19
PITMASTER
’QUE TIPS
Talk to any seasoned barbecue, and you’ll
pick up plenty of tips to up your personal
pork-smoking game. Talk with Orrison
— who calls himself the “Head ShedHed”
and leader of his joint’s loyal fan base —
and you’ll learn to never put cold meat in
a smoker, stay away from green or damp
woods and, most important, layer your rub
to build complex, savory flavors.
“The salt goes on the meat first, because
that’s your base,” said Orrison. “Then you
add the heat — cayenne pepper, chili powder
and turmeric. Then you come back later in
the cooking process with a mix of sweet and
savory — usually brown sugar and celery
seed. This way, when you bite into the meat
you get sweet and savory, then spice.”
Orrison’s best tip? Get a meat thermometer.

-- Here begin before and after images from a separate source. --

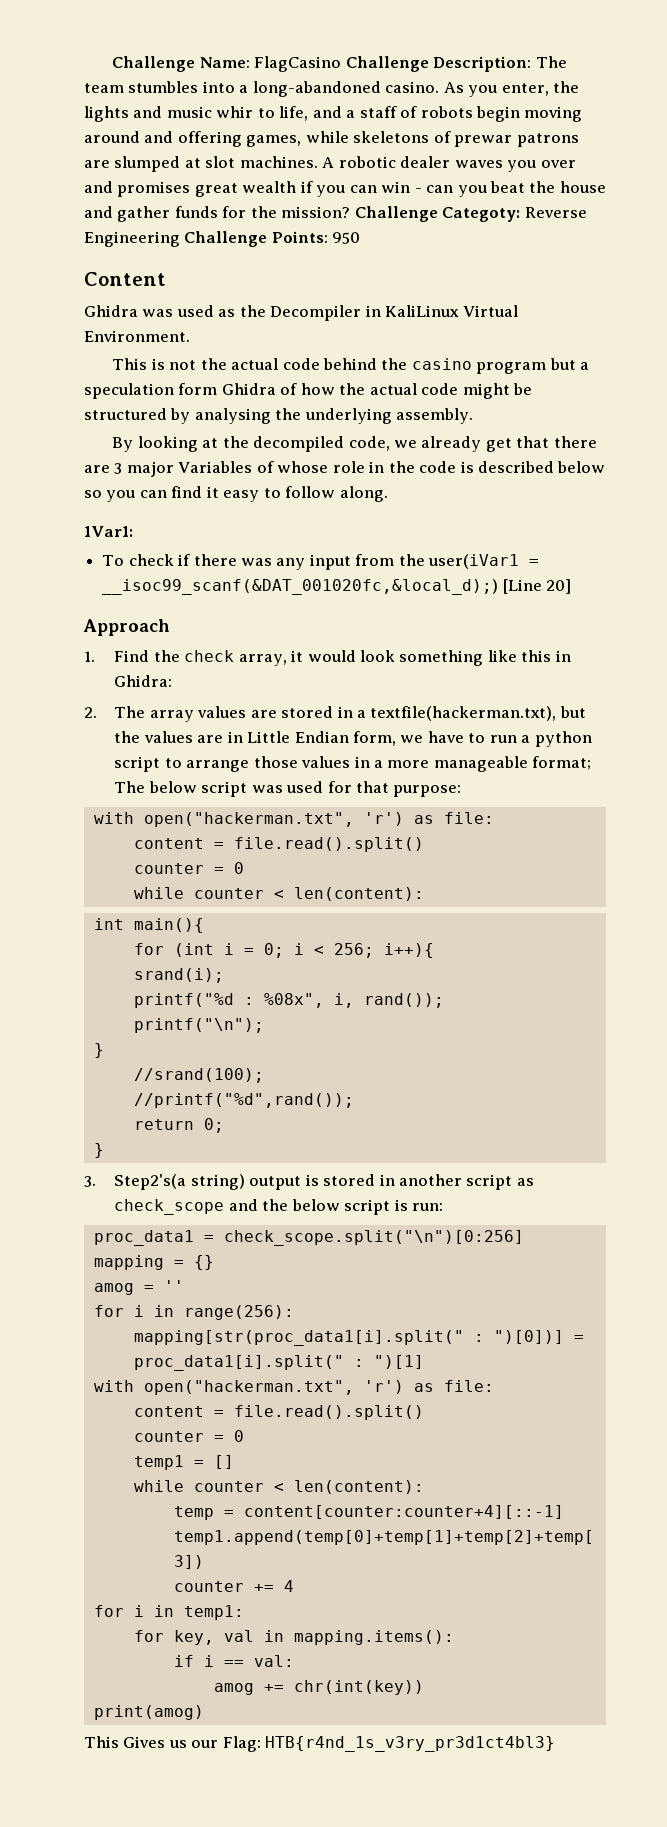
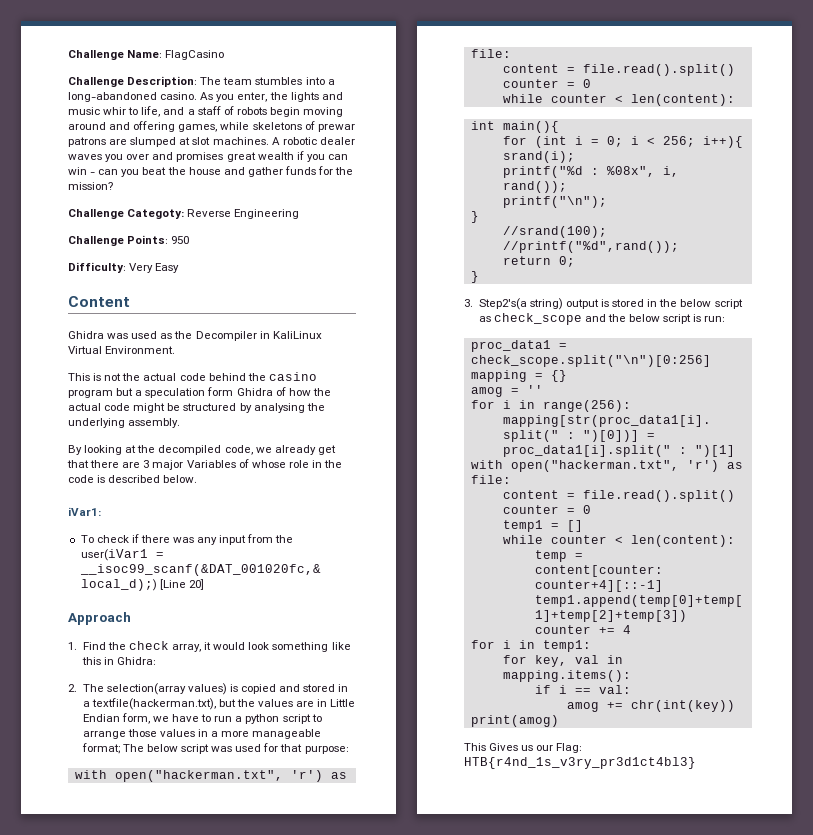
- Challenge Name: FlagCasino Challenge Description: The team stumbles into a long-abandoned casino.
+ Challenge Name: FlagCasino
+ Challenge Description: The team stumbles into a long-abandoned casino.
- A robotic dealer waves you over and promises great wealth if you can win - can you beat the house and gather funds for the mission? Challenge Categoty: Reverse Engineering Challenge Points: 950
+ A robotic dealer waves you over and promises great wealth if you can win - can you beat the house and gather funds for the mission?
+ Challenge Categoty: Reverse Engineering
+ Challenge Points: 950
+ Difficulty: Very Easy
- By looking at the decompiled code, we already get that there are 3 major Variables of whose role in the code is described below so you can find it easy to follow along.
- 1Var1:
+ By looking at the decompiled code, we already get that there are 3 major Variables of whose role in the code is described below.
+ iVar1:
- 2. The array values are stored in a textfile(hackerman.txt), but the values are in Little Endian form, we have to run a python script to arrange those values in a more manageable format; The below script was used for that purpose:
+ 2. The selection(array values) is copied and stored in a textfile(hackerman.txt), but the values are in Little Endian form, we have to run a python script to arrange those values in a more manageable format; The below script was used for that purpose:
- 3. Step2's(a string) output is stored in another script as check_scope and the below script is run:
+ 3. Step2's(a string) output is stored in the below script as check_scope and the below script is run:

As you learn your way around the
complex world of mixing meat and fire,
a thermometer will be your best friend.
Whether you’re cooking a 10-pound brisket
or grilling chicken breasts, reading the
numbers will get you closer to perfect meat
than just “eyeballing it.”
The Shed’s competition team of 15 regulars
includes his sister Brooke Lewis (the
Princess of Pork), other family members
(Mama Shed, Poppa Shed and Daddy O),
Hobson Cherry (senior pit master), and
Mr. Jim (the restaurant’s first customer and
team’s Official Beer Drinker). Over the
years, The Shed’s ragtag crew have racked
up over 140 awards in just over a decade on
the competitive circuit.
Back in Ocean Springs, the group works
and plays together. Brad and sister Brooke
built the original Shed location — a 300-
foot structure made out scrap metal, lumber
and “collectible junk” Orrison had collected
over the years — which lasted until a fire
destroyed it in 2012. Four months later
they’d rebuilt and reopened, bigger and
better, in a new space with a treasure trove
of junk from every corner of the Earth,
much of it donated by loyal ShedHeds.
GET FED AT THE SHED
Die-hard smoked meat fans from all over
the Gulf Coast — these ShedHeads —
hit the restaurant for slabs of ribs, chicken
wangs, G-maw’s Famous Beans, Daddy O’s
Creamy Cole Slaw and Momma Mia’s Mac
Salad. Whole hog barbecue — a restaurant
specialty — is always on the menu, and the
other
kind of H.O.G.s — the two-wheeled,
gas-burning variety — are often in the
parking lot. The Shed’s location — just
a short hop off Interstate 10 — makes it
popular with the motorcycle folks.
“The restaurant is just off the beaten path,
so we’re an easy ride from anywhere,” says
Orrison. “If you leave Baton Rouge on your
Harley at 8 a.m., it’s a 3-hour trip; you’ll be
there when we open.”
When it comes to meat (the most important
part of a barbecue joint) it’s pretty tough
to go wrong. The brisket is smoked for 14
hours on pecan wood, which is native to the
South. The coarse-ground sausage they use
comes from Country Pleasin’ in Florence,
Mississippi. “We cook the sausage over
medium heat in a hot smoker with coals
made out of sharp wood like oak or cherry.
When it hits a temperature of 165, we’ll
take it out, slice it flat like it’s going on a
po-boy, add sauce or seasoning, then put it
back so it caramelizes down.”
Baby back ribs are cooked for five to six hours,
spare ribs for four hours. Both racks are done
at 250 degrees (about 25 degrees hotter than
normal home smoking temperatures). “That
temperature works at the restaurant if we
need to add chicken or sausage to the pit.”
You want to test the skill of a pit master?
Taste the barbecue without the sauce first.
But if you pass on the sauce at The Shed,
you’ll be missing out. Orrison’s sauces have
won 98 different national awards and range
from Original Southern Sweet and Spicy
Sweet to Spicy Mustard and Spicy Vinegar.
(All are available on the shelves at Rouses,
along with the marinades for beef, pork and
poultry, a Cluckin’ Awesome Poultry Rub
and Rack Attack Rib Rub.)
Orrison has one more tip. “I’m not gonna lie
— if you get pork loin or pork chop at Rouses,
marinate it in our pork marinade, and grill it
or reverse-sear it, it’s gonna be great.Then if
you go one step further and sandwich with
Rouses garlic bread, and add some onions
with butter and bacon crumbles, some sort of
spicy mayonnaise, God forbid a hot pickle ...
aw man, that’s good. I want one right now.”